Problem requirements: What lines in the records below include the word "hoje"? Return each one.

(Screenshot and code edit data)
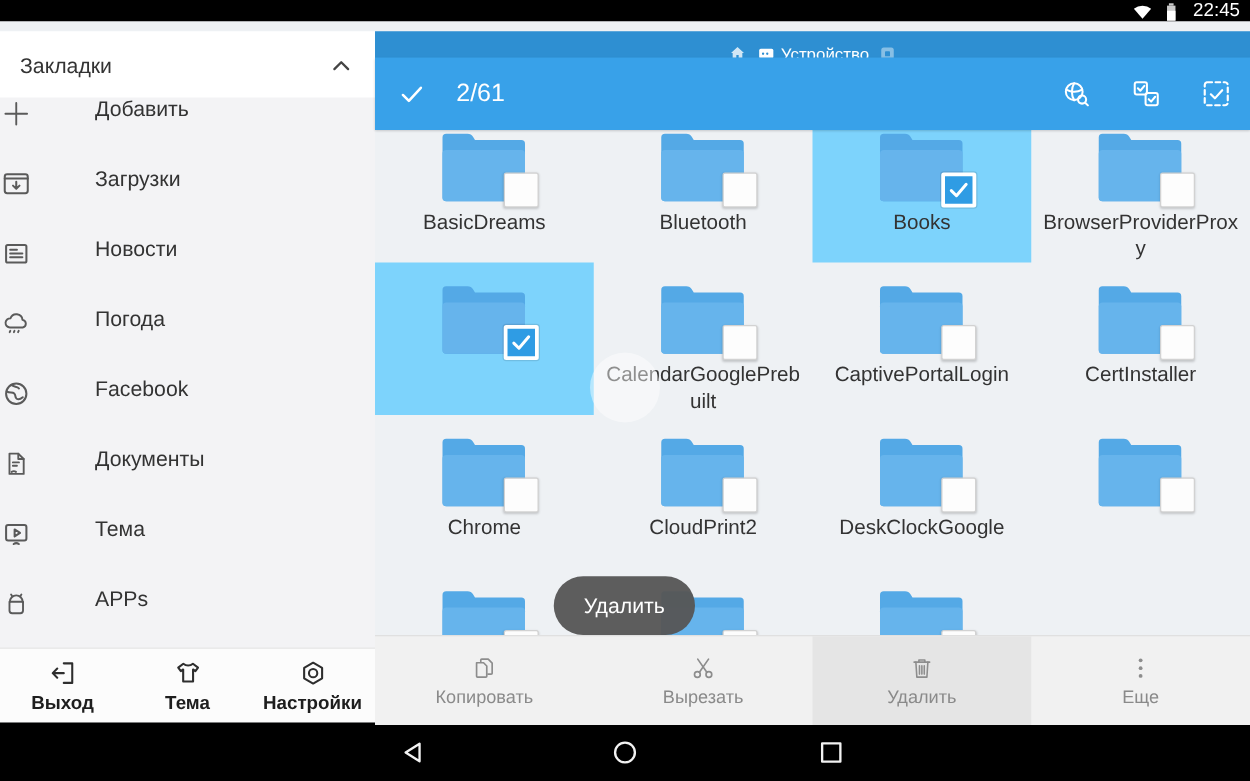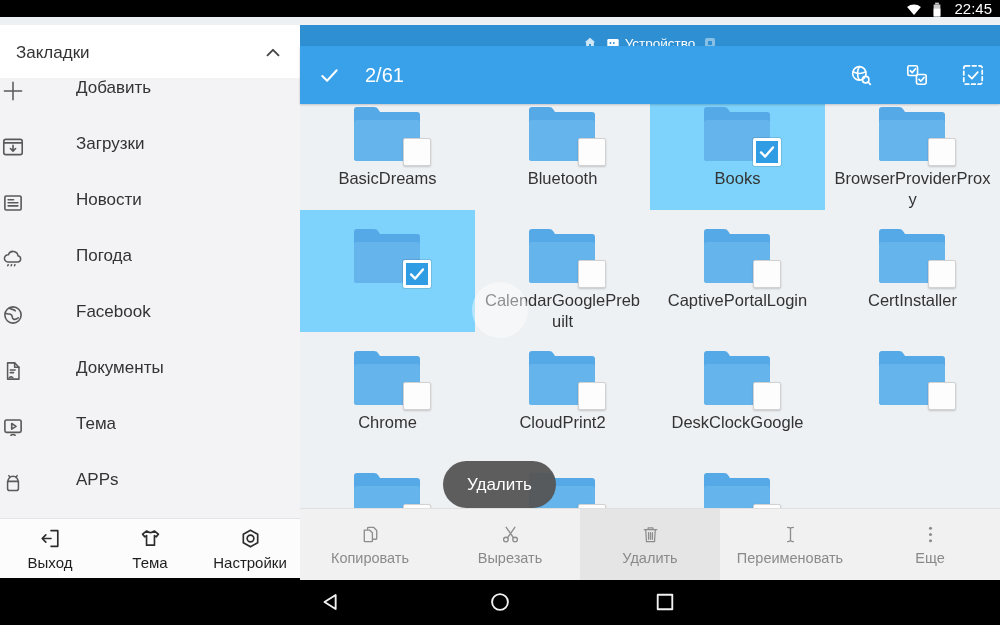--- a/index.html
+++ b/index.html
@@ -16,21 +16,21 @@
   .sidebar-header{position:absolute;left:0;top:25px;width:300px;height:56px;background:#fff;
                   display:flex;align-items:center;justify-content:space-between;
                   padding:0 16px;box-sizing:border-box;border-bottom:1px solid #e2e2e2;}
   .sidebar-header .title{font-size:17px;color:#333;}
   .sidebar-header .chev{width:22px;height:22px;color:#444;}
   .sidebar-items{position:absolute;left:0;top:78px;width:300px;height:440px;background:#f3f3f5;overflow:hidden;}
   .side-item{height:56px;display:flex;align-items:flex-start;cursor:default;gap:24px;}
   .side-item .icn{width:26px;height:26px;color:#5a5a5a;flex:0 0 26px;display:inline-flex;}
   .side-item .lbl{font-size:17px;color:#333;margin-left:26px;}
   .sidebar-footer{position:absolute;left:0;top:518px;width:300px;height:60px;background:#fcfcfc;
-                  border-top:1px solid #e4e4e4;display:flex;box-sizing:border-box;}
+                  border-top:1px solid #e4e4e4;display:flex;box-sizing:border-box;font-weight:bold;}
   .foot-item{flex:1;display:flex;flex-direction:column;align-items:center;justify-content:center;gap:3px;}
   .foot-item .icn{width:25px;height:25px;color:#2e2e2e;display:inline-flex;}
   .foot-item .lbl{font-size:15px;color:#1e1e1e;}
 
   
   .tab-bar{position:absolute;left:300px;top:25px;width:700px;height:36px;background:#2e8fd2;
            display:flex;align-items:center;justify-content:center;gap:7px;}
   .tab-bar .ticon{width:16px;height:16px;display:inline-flex;color:rgba(255,255,255,.78);}
   .tab-bar .dev{display:flex;align-items:center;gap:4px;}
   .tab-bar .dev .ticon{color:#fff;}
@@ -422,28 +422,20 @@
           <svg viewBox="0 0 24 24" fill="none" stroke="currentColor" stroke-width="1.3" stroke-linecap="round" stroke-linejoin="round">
             <path d="M5.5 7h13M9.5 7V5.2h5V7"></path>
             <path d="m7 7 .8 12.5h8.4L17 7"></path>
             <path d="M10 10v7M12 10v7M14 10v7"></path>
           </svg>
         </span>
         <span class="lbl">Удалить</span>
       </div>
       <div class="action-item">
         <span class="icn">
-          <svg viewBox="0 0 24 24" fill="none" stroke="currentColor" stroke-width="1.4" stroke-linecap="round" stroke-linejoin="round">
-            <path d="M9 4.5c1.8 0 3 .9 3 .9s1.2-.9 3-.9M9 19.5c1.8 0 3-.9 3-.9s1.2.9 3 .9M12 5.4v13.2"></path>
-          </svg>
-        </span>
-        <span class="lbl">Переименовать</span>
-      </div>
-      <div class="action-item">
-        <span class="icn">
           <svg viewBox="0 0 24 24">
             <g fill="currentColor">
               <circle cx="12" cy="5.5" r="1.6"></circle>
               <circle cx="12" cy="12" r="1.6"></circle>
               <circle cx="12" cy="18.5" r="1.6"></circle>
             </g>
           </svg>
         </span>
         <span class="lbl">Еще</span>
       </div>

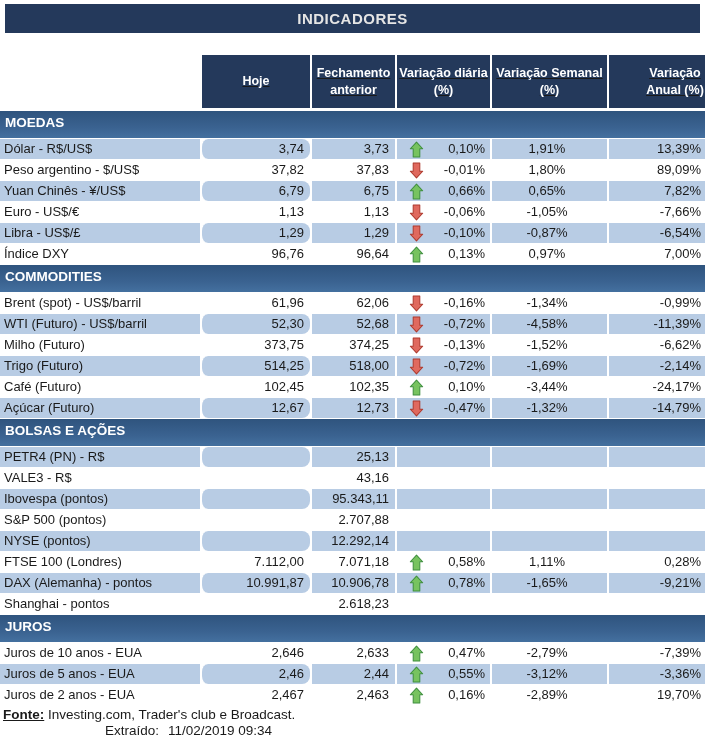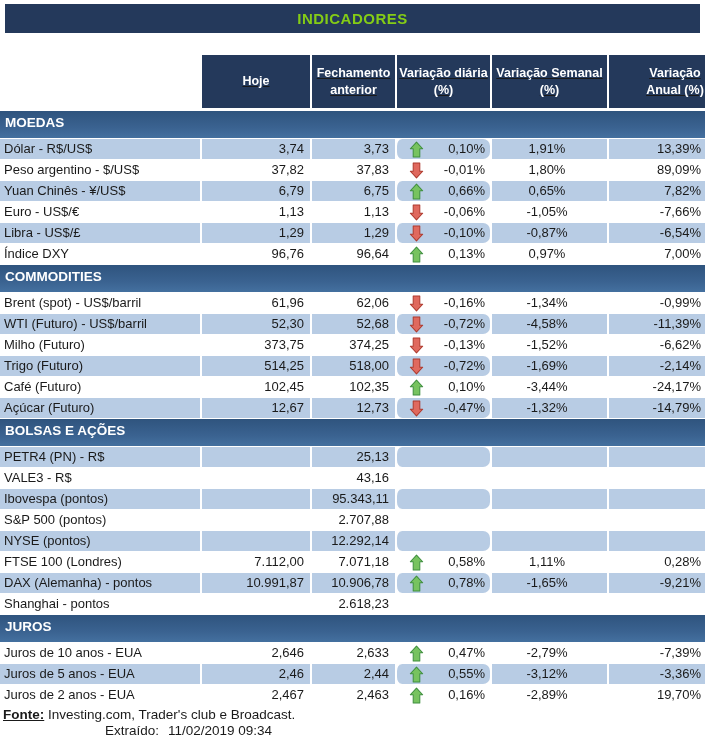--- a/index.html
+++ b/index.html
@@ -10,21 +10,21 @@
     --text:#1a1a1a;
   }
   html,body{margin:0;padding:0;background:#fff;}
   .page{
     position:relative;width:705px;height:738px;background:#fff;
     font-family:"Liberation Sans",sans-serif;color:var(--text);
     overflow:hidden;
   }
   .title-bar{
     margin:4px 5px 0 5px;height:29px;background:var(--navy);
-    color:#84cc16;font-weight:bold;font-size:15px;letter-spacing:.5px;
+    color:#e5e5e5;font-weight:bold;font-size:15px;letter-spacing:.5px;
     display:flex;align-items:center;justify-content:center;
   }
   .col-headers{margin-top:22px;display:flex;height:53px;text-decoration:underline;}
   .col-spacer{width:200px;}
   .col-head{
     background:var(--navy);color:#fff;font-weight:bold;font-size:12.5px;
     display:flex;flex-direction:column;align-items:center;justify-content:center;
     text-align:center;box-sizing:border-box;border-left:2px solid #fff;line-height:1.35;
   }
   .col-head:first-of-type{border-left:none;}
@@ -34,25 +34,25 @@
   .section-bar{
     height:27px;margin-bottom:1px;
     background:linear-gradient(180deg,var(--bar-top) 0%, #3A6290 60%, var(--bar-bottom) 100%);
     color:#fff;font-weight:bold;font-size:13.5px;
     padding:3px 0 0 5px;box-sizing:border-box;line-height:17px;
   }
   .row{display:flex;height:20px;margin-bottom:1px;font-size:13px;line-height:20px;}
   .row.shaded .cell{background:var(--shade);}
   .cell{box-sizing:border-box;white-space:nowrap;overflow:hidden;}
   .cell.c-label{width:200px;padding-left:4px;}
-  .cell.c-hoje{width:110px;text-align:right;padding-right:6px;border-left:2px solid #fff;}
+  .cell.c-hoje{width:110px;text-align:right;padding-right:6px;border-left:2px solid #fff;border-radius:8px;}
   .cell.c-fech{width:85px;text-align:right;padding-right:6px;border-left:2px solid #fff;}
   .cell.c-diaria{
     width:95px;border-left:2px solid #fff;display:flex;align-items:center;
-    justify-content:space-between;padding:0 5px 0 12px;border-radius:7px;
+    justify-content:space-between;padding:0 5px 0 12px;
   }
   .cell.c-semanal{width:117px;text-align:center;padding-right:5px;border-left:2px solid #fff;}
   .cell.c-anual{width:98px;text-align:right;padding-right:4px;border-left:2px solid #fff;}
   .arrow{width:15px;height:17px;display:inline-flex;align-items:center;}
   .arrow svg{display:block;}
   .footer{margin-top:2px;font-size:13.5px;line-height:15px;}
   .footer .f1{padding-left:3px;}
   .footer .f1 b{font-weight:bold;text-decoration:underline;}
   .footer .f2{padding-left:105px;margin-top:1px;}
   .footer .f2 .extr-val{margin-left:9px;}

Answer below:
-  .cell.c-hoje{width:110px;text-align:right;padding-right:6px;border-left:2px solid #fff;}
+  .cell.c-hoje{width:110px;text-align:right;padding-right:6px;border-left:2px solid #fff;border-radius:8px;}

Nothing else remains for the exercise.